Uma nova investigação liderada pelo MIT sugere que a vida complexa sobreviveu a um dos períodos mais extremos da história da Terra em pequenas lagoas de água derretida, mesmo por cima do gelo. O estudo, publicado na revista Nature Communications, oferece novas pistas sobre como os eucariotas — organismos com células complexas — conseguiram resistir ao congelamento quase total do planeta, há mais de 600 milhões de anos.
O que foi a “Terra Bola de Neve”?
A expressão “Terra Bola de Neve” refere-se a uma teoria científica que propõe que, durante o período Criogeniano (entre 720 e 635 milhões de anos atrás), quase toda a superfície da Terra esteve coberta por uma camada espessa de gelo — dos polos até ao equador. Durante esta fase, conhecida por dois episódios de glaciação extrema, as temperaturas médias globais poderão ter descido até aos -50 °C.
Ainda hoje há debate na comunidade científica sobre se o planeta ficou completamente congelado (“bola de neve dura”) ou se existiram algumas zonas de oceano parcialmente abertas (“Terra slushball”, ou bola de neve mole). Mas uma coisa é certa: a vida persistiu, de alguma forma, através deste longo e gelado capítulo da história da Terra. A grande questão tem sido: como e onde?
Lagoas de fusão como refúgios de vida
A equipa do MIT investigou uma nova possibilidade: que pequenas lagoas de água derretida, formadas à superfície do gelo nas regiões equatoriais, tenham funcionado como verdadeiros oásis de vida. Estas lagoas poderiam ter surgido graças ao acúmulo de poeiras e sedimentos escuros na superfície do gelo, que absorviam mais calor solar e promoviam o derretimento local, criando pequenos bolsões de água líquida.
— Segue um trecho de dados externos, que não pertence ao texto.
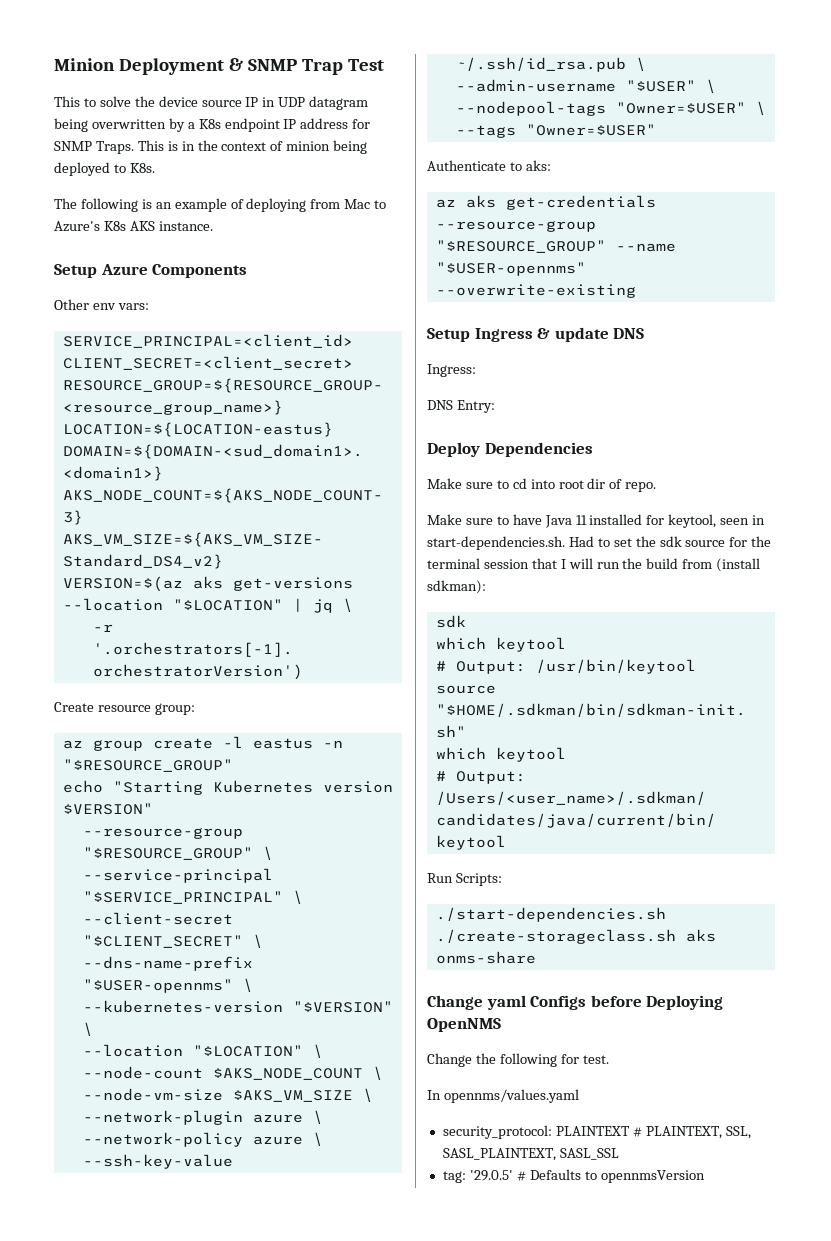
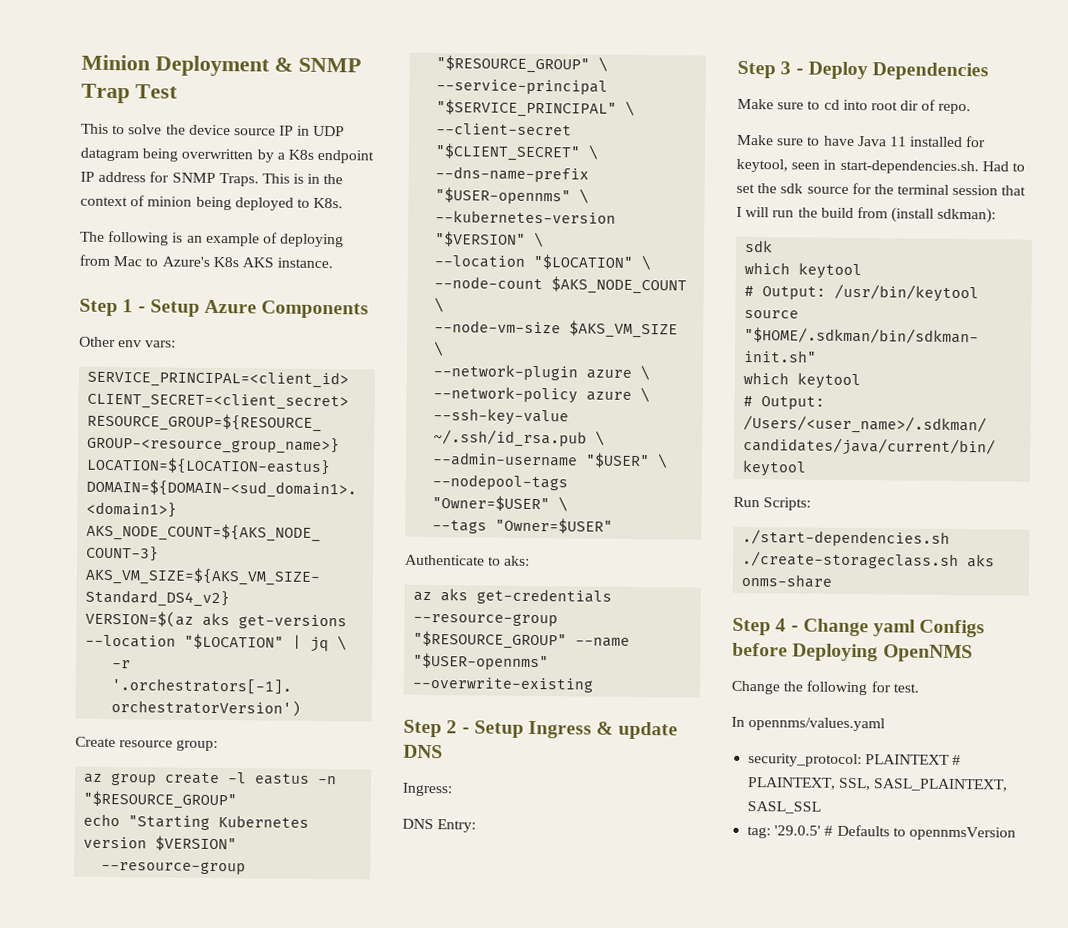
(213, 226) none -> [79,298,146,317] Step 1 -
(636, 291) none -> [403,719,470,738] Step 2 -
(495, 406) none -> [737,60,804,79] Step 3 -
(536, 957) none -> [732,617,799,636] Step 4 -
Para testar esta ideia, os investigadores recorreram a um exemplo moderno: a plataforma de gelo de McMurdo, na Antártida. Aí, estudaram lagoas de fusão com apenas alguns metros de largura e poucos centímetros de profundidade. Nessas águas frias, encontraram comunidades microbianas ricas e diversas — incluindo eucariotas, os mesmos tipos de organismos que terão dado origem, muito mais tarde, a plantas, fungos e animais (incluindo os humanos).
A diversidade escondida no gelo
Nas amostras recolhidas, os cientistas identificaram esterois (lípidos característicos dos eucariotas) e sequências de rRNA (um componente genético que ajuda a identificar organismos). Com estas ferramentas, conseguiram confirmar a presença de algas, protistas e até pequenos animais microscópicos — todos vivendo em condições comparáveis às do Criogeniano.
“Descobrimos uma surpreendente diversidade de vida. Nenhuma lagoa era igual à outra”, afirmou Fatima Husain, autora principal do estudo. “Estas lagoas modernas mostram-nos como a vida pode persistir em ambientes extremos — e talvez como sobreviveu durante a ‘Terra Bola de Neve’.”
Um novo cenário para a evolução da vida complexa
Até agora, os cientistas tinham apontado outros possíveis refúgios para a vida durante o Criogeniano, como fontes hidrotermais no fundo do mar ou bolsas de água líquida sob o gelo. Esta nova teoria acrescenta outra possibilidade: a de que a vida complexa sobreviveu mesmo por cima do gelo, em lagoas expostas à luz solar e aos elementos.
Segundo Roger Summons, professor de Geobiologia no MIT e coautor do estudo, esta descoberta “abre uma nova janela sobre como a vida não só sobreviveu, mas continuou a diversificar-se durante uma das fases mais severas do clima terrestre”.
Este trabalho contou com o apoio do programa de Exobiologia da NASA, da Simons Collaboration on the Origins of Life e de uma bolsa do MISTI (MIT International Science and Technology Initiatives) entre o MIT e a Nova Zelândia.